The lawsuit accuses the Department of City Planning of violating SEQRA by failing to issue a “Findings Statement,” which would analyze the results of the Final Environmental Impact Statement and confirm that the rezoning “avoids or minimizes adverse environmental impacts to the maximum extent practicable.”

Also targeted is the FEIS itself, which the suit says does not fulfill the “hard look standards” required by SEQRA. Lippes wrote that the FEIS did not adequately address elements like future flooding, CSO discharges, and the impacts of wet weather, especially if large parts of the rezoning are completed before the city finishes the construction of two federally mandated CSO retention tanks, which, when completed, will store about 12 million gallons of water during wet weather events, keeping that water from running back into the Gowanus Canal, potentially re-polluting it.

The city’s Department of Environmental Protection estimates that both tanks will be up and running in 2030, a timeline that violates federal orders to finish construction by 2029.

In August, EPA officials wrote a nearly 50-page response to the rezoning’s Draft Environmental Impact statement, expressing concern that the rainwater models the city used to assess the impact of the rezoning were outdated and inconsistent, and that the agency could not use them to predict the impact of the mass construction on combined sewer overflow in the area. In the same letter, the agency noted that the city’s “optimistic” outlook on handling those environmental concerns clashed with their lack of compliance in building the CSO tanks.

“Gowanus is not just any old neighborhood,” said Katia Kelly, a Voice of Gowanus member and Gowanus resident. “It has a unique and complex set of dangerous toxic pollution, flooding, and sewage overflow problems that have plagued our most vulnerable populations for decades. We tried to warn city officials they were getting it deeply wrong, as did the EPA and Congresswoman Nydia Velázquez, but the city refused to listen.”

gowanus green pollution
Gowanus Green in 2020. Photo by Susan De Vries

Flooding isn’t the only factor Voice of Gowanus and FROGG feel needs to be subject to a “hard look.” A new all-affordable housing complex called Gowanus Green is planned to be constructed on a lot next to the canal called Public Place, a former Manufactured Gas Plant, and the lawsuit says the FEIS does not suitably identify the extent of contamination on the site, which is currently undergoing a state Brownfield Cleanup, or the possibility that the remaining contaminants will eventually migrate into buildings, the canal, or adjacent sites.

Last week, the EPA sent a letter to the state’s Department of Environmental Conservation, expressing concern about the ongoing cleanup effort and saying that further action than is currently planned might be required to keep toxic coal tar and contaminated groundwater from leaching into the canal and neighboring lots.

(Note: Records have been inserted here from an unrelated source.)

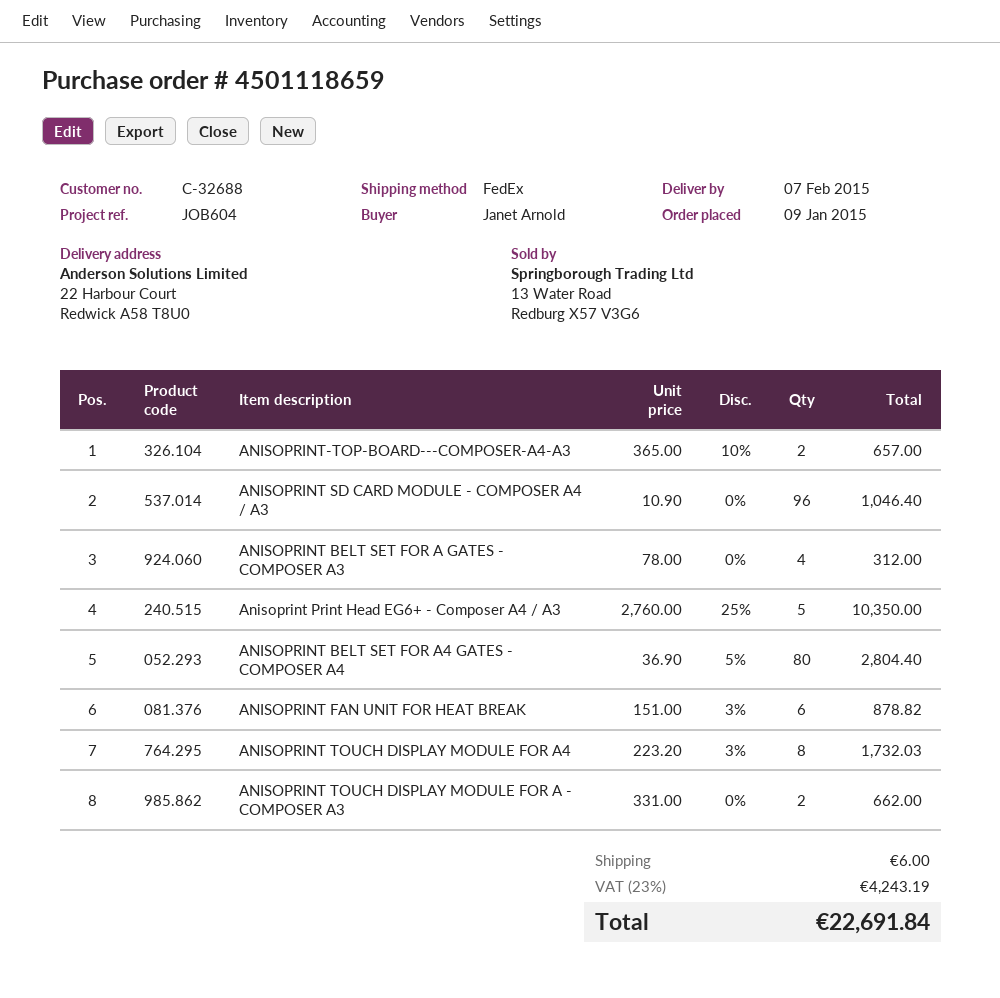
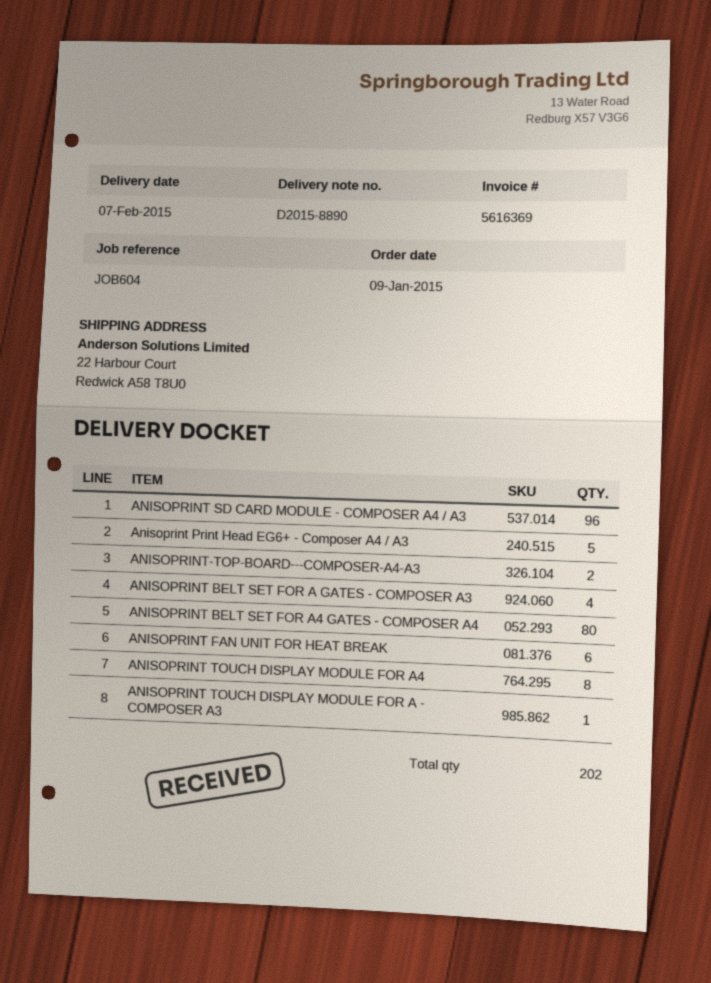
ANISOPRINT TOUCH DISPLAY MODULE FOR A - COMPOSER A3: 2 -> 1

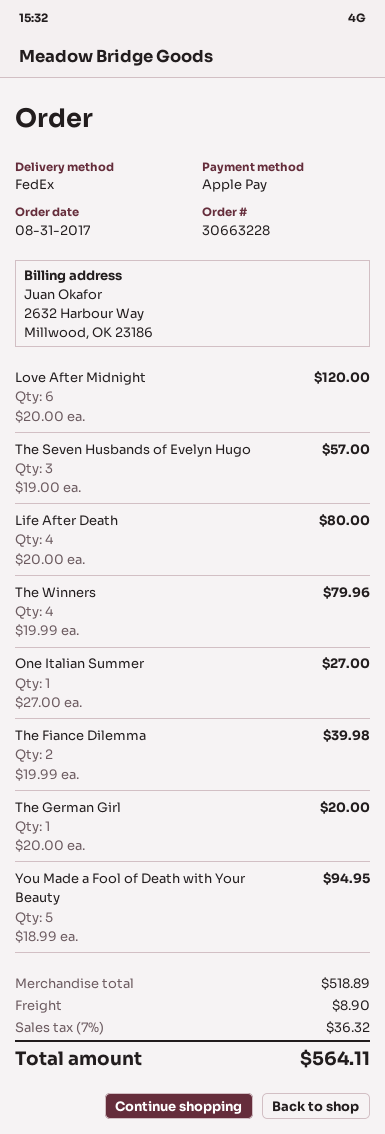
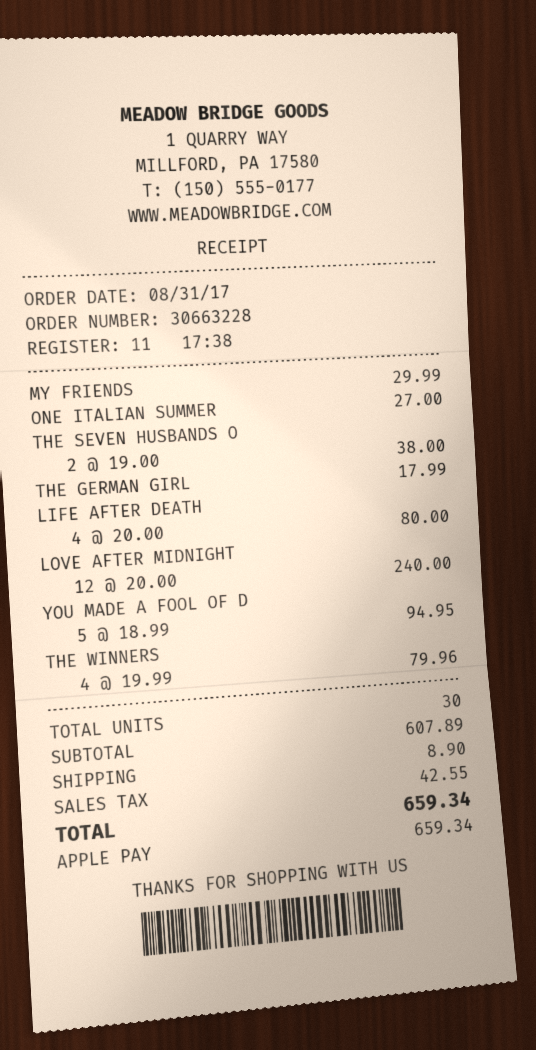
Love After Midnight: 6 x 20.00 = 120.00 -> 12 x 20.00 = 240.00
The Seven Husbands of Evelyn Hugo: 3 x 19.00 = 57.00 -> 2 x 19.00 = 38.00
The Fiance Dilemma: 2 x 19.99 = 39.98 -> none
The German Girl: 1 x 20.00 = 20.00 -> 1 x 17.99 = 17.99
MY FRIENDS: none -> 1 x 29.99 = 29.99
subtotal: 518.89 -> 607.89
tax: 36.32 -> 42.55
total: 564.11 -> 659.34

The suit takes the complaints a step further in accusing the city of violating the National Environmental Policy Act. Because parts of the project were subject to federal review or will be receiving federal funds, the complaint says, the rezoning was party to the law. Because Gowanus Green will likely be receiving funds from the Department of Housing and Urban Development, and as such falls under the scope of NAPL, according to the suit, but the city did not coordinate with federal agencies to make sure the work is compliant with NEPA.

Lippes and the complainants are asking the court to axe the rezoning and issue an injunction until then, as well as award monetary relief to the petitioners. Brooklyn Paper’s requests for comment to DEP and the city were referred to the city’s law department, who had not responded by the time of publication.